In the fall of 1997 and into the early spring of 1998, I drove around the country in a white Volkswagen I had naively dubbed Hope. My senior project in Literature at Whitworth College was on American travel literature and my goal was to experience America and write down my thoughts and observations to publish my own book. (Though I did publish my book titled Breaking Free, it was at a local Kinkos and only made 3 copies).
In studying English at Whitworth, one of the most profound writers I came across was Henry David Thoreau, who was one of the American writers of the mid-nineteenth century called the Transcendentalists. Thoreau was a loner, an optimist, a writer, and also someone who loved God. Thoreau had some amazing quotes like “Glorify God and enjoy him forever.” Or this one, “How vain is it to sit down to write when you have not stood up to live?” Do you love that? When his aunt Louisa asked him in his last weeks if he had made his peace with God, Thoreau responded: “I did not know we had ever quarreled.” Aware he was dying, Thoreau’s last words were “Now comes good sailing.”
Thoreau was so passionate about carving out a different path from the pursuits he saw around him, he moved to Walden Pond and built a small cabin and lived in the woods for several years (later writing Walden to tell the story). He was a rugged, American individual in the very best sense. The transcendentalists were pioneers in American society for their rich spirituality and call of the individual to seek out a higher calling. (In later stages the transcendentalists veered off course and became so focused on “self” and “spirituality” that they eventually became obsolete) It is true that American individualism has been much maligned as of recently and I recognize the failures of thinking of myself alone all the time, but it is important to remember the context for when the transcendentalists wrote: during the Industrial Revolution. The transcendentalists were whispering the encouragement of following God and taking time for self in the midst of a HURRICANE of industrial and economic growth that, as the country expanded, seemed to grow at the expense of whatever individuals stood in its way.

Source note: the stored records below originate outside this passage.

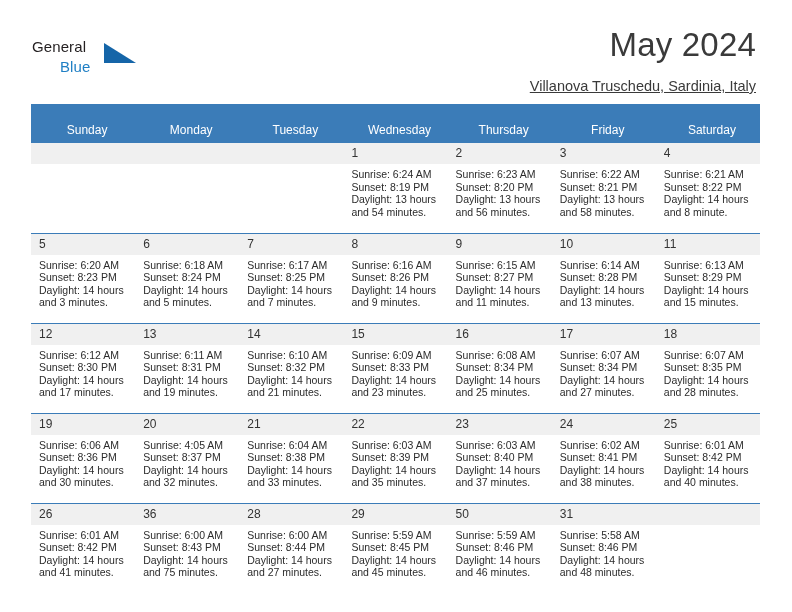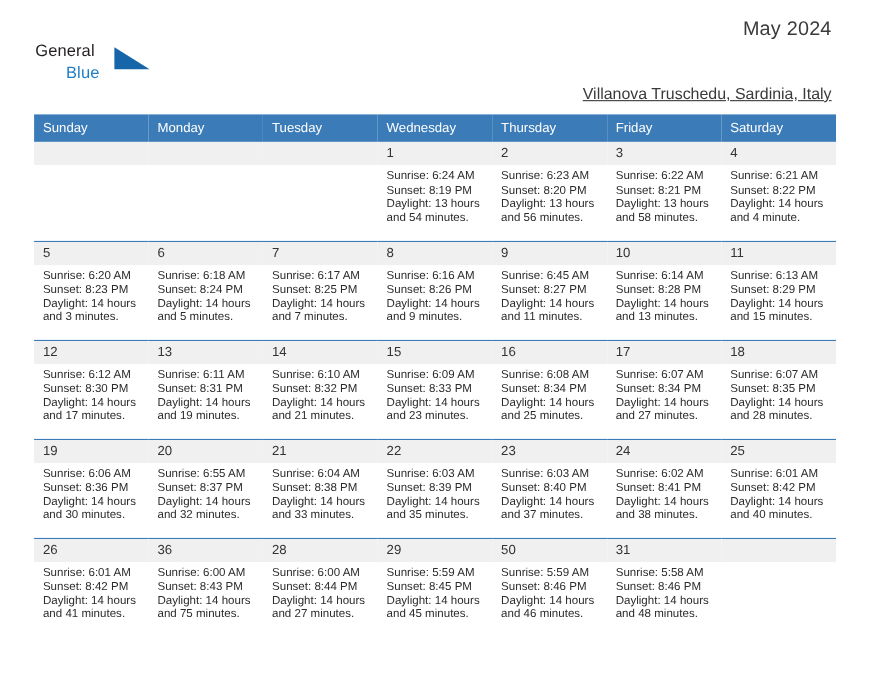--- a/index.html
+++ b/index.html
@@ -43,22 +43,22 @@
   .logo-tri {
     position: absolute;
     left: 72px; top: 5px;
     width: 0; height: 0;
     border-left: 32px solid #1565a8;
     border-top: 20px solid transparent;
   }
 
   .title {
     position: absolute;
-    right: 36px; top: 16px;
-    font-size: 18px;
+    right: 36px; top: 26px;
+    font-size: 33px;
     color: #3a3a3a;
     font-weight: normal;
     letter-spacing: 0.2px;
   }
   .subtitle {
     position: absolute;
     right: 36px; top: 78px;
     font-size: 14.5px;
     color: #3a3a3a;
     text-decoration: underline;
@@ -70,22 +70,22 @@
     left: 31px; top: 104px;
     width: 729px;
     border-collapse: collapse;
     table-layout: fixed;
   }
   .cal th {
     background: #3b7cb8;
     color: #ffffff;
     font-size: 12px;
     font-weight: normal;
-    text-align: left;
-    padding: 5px 0 6px 8px;
+    text-align: center;
+    padding: 19px 0 6px 8px;
     height: 22px;
     border: none;
   }
   .cal col { width: 104.1px; }
 
   .cal td {
     vertical-align: top;
     padding: 0;
     border-top: 1px solid #3b7cb8;
     height: 90px;
@@ -187,21 +187,21 @@
               <div>Daylight: 13 hours</div>
               <div>and 58 minutes.</div>
             </div>
           </td>
           <td>
             <div class="daynum">4</div>
             <div class="cell-body">
               <div>Sunrise: 6:21 AM</div>
               <div>Sunset: 8:22 PM</div>
               <div>Daylight: 14 hours</div>
-              <div>and 4 minute.</div>
+              <div>and 8 minute.</div>
             </div>
           </td>
         </tr>
         <tr>
           <td>
             <div class="daynum">5</div>
             <div class="cell-body">
               <div>Sunrise: 6:20 AM</div>
               <div>Sunset: 8:23 PM</div>
               <div>Daylight: 14 hours</div>
@@ -231,21 +231,21 @@
             <div class="cell-body">
               <div>Sunrise: 6:16 AM</div>
               <div>Sunset: 8:26 PM</div>
               <div>Daylight: 14 hours</div>
               <div>and 9 minutes.</div>
             </div>
           </td>
           <td>
             <div class="daynum">9</div>
             <div class="cell-body">
-              <div>Sunrise: 6:45 AM</div>
+              <div>Sunrise: 6:15 AM</div>
               <div>Sunset: 8:27 PM</div>
               <div>Daylight: 14 hours</div>
               <div>and 11 minutes.</div>
             </div>
           </td>
           <td>
             <div class="daynum">10</div>
             <div class="cell-body">
               <div>Sunrise: 6:14 AM</div>
               <div>Sunset: 8:28 PM</div>
@@ -334,21 +334,21 @@
             <div class="cell-body">
               <div>Sunrise: 6:06 AM</div>
               <div>Sunset: 8:36 PM</div>
               <div>Daylight: 14 hours</div>
               <div>and 30 minutes.</div>
             </div>
           </td>
           <td>
             <div class="daynum">20</div>
             <div class="cell-body">
-              <div>Sunrise: 6:55 AM</div>
+              <div>Sunrise: 4:05 AM</div>
               <div>Sunset: 8:37 PM</div>
               <div>Daylight: 14 hours</div>
               <div>and 32 minutes.</div>
             </div>
           </td>
           <td>
             <div class="daynum">21</div>
             <div class="cell-body">
               <div>Sunrise: 6:04 AM</div>
               <div>Sunset: 8:38 PM</div>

When I stopped along my journey at Walden Pond, near Concord Massachusetts, I wasn’t sure what to expect. I assumed there would be a literary museum and probably a gift shop selling all sorts of “Walden Wear” and “Thoreau Tidbits”. But I was wrong. There was just the pond, which is now a Massachusetts State Park. I entered the park and followed the well-worn path around Walden near dusk as all others were leaving. It was a beautiful evening with a crescent moon hanging low over the blue-green sky that illuminated the pond below. I found Thoreau’s former cabin site at the far end of the pond and looked around for more. There really wasn’t much there other than a small sign and the foundations for where the cabin lie. On the sign it mentioned a pile of rocks that had been started upon Thoreau’s death, when his good friends the Alcotts carried stones from their garden out to Walden Pond and left them near Thoreau’s cabin as a marker to his life. He had impacted them greatly, so instead of lavish signs or fancy speeches, they simply left a stone each to say, “Your life mattered.” His impact shaped them, and the rock was to tell that story.
Back at Walden Pond, the sign said that people from around the world have been coming back to Walden since Thoreau’s death to mark the impact of his life by bringing their own stones. In the near darkness of a fall evening, I searched for the pile of tribute rocks. Then I saw it, the absolute mini-mountain of stones left as a tribute for this man. As I looked at the stones I realized some had messages and signatures left on them with permanent marker from around the world. Each stone marked a life, and each life had been altered from this man.
When Jesus was preparing to leave the earth, after He had come alive again, His encouragement to His followers in the book of Matthew was “all authority has been given to me. And therefore GO and make disciples.” Jesus’ point is that from His resurrection and His power we are charged to make a difference in the world. He doesn’t mince words: we are called to GO and DO SOMETHING to impact the world. And what do we do? We tell others about Jesus; we share the story of God’s better life for us. And the beauty is that we do not go alone. Jesus was quick to promise, “I am with you always, even to the end of the age.” Jesus promised us His presence so that we’ll always know we are not alone. Living for Jesus is a lot like building rock piles.
Often this “Go and make disciples” lifestyle isn’t quick and sure isn’t easy. There are long days and confusing times and the journey through life can be difficult to say the least. But like Thoreau’s legacy at Walden, we are not called to build temples to our self while on this earth or accumulate massive piles of stuff. No we are building rock piles, stone by stone. We are meant to impact others by the power of life that we are living here on earth. Because at the end of the day, at the end of our lives, it is our impact on others that really matters. Thoreau died over 150 years ago but his impact profoundly shaped Martin Luther King Jr. and Mahatma Gandhi and helped many Americans realize slavery was bad and continues to shape the world even today.
What is your rock pile? What is the impact you are making on the world? What are the stories you tell that those behind you will be shaped by? The call of the gospel is full of this kind of promise: “Follow Me,” says Jesus, “and I will make your life extraordinary.” Our lives are imbued with purpose as we follow the Maker of the Universe who is calling us to continue to tell His stories. Stone by stone, our lives should be shaping the world.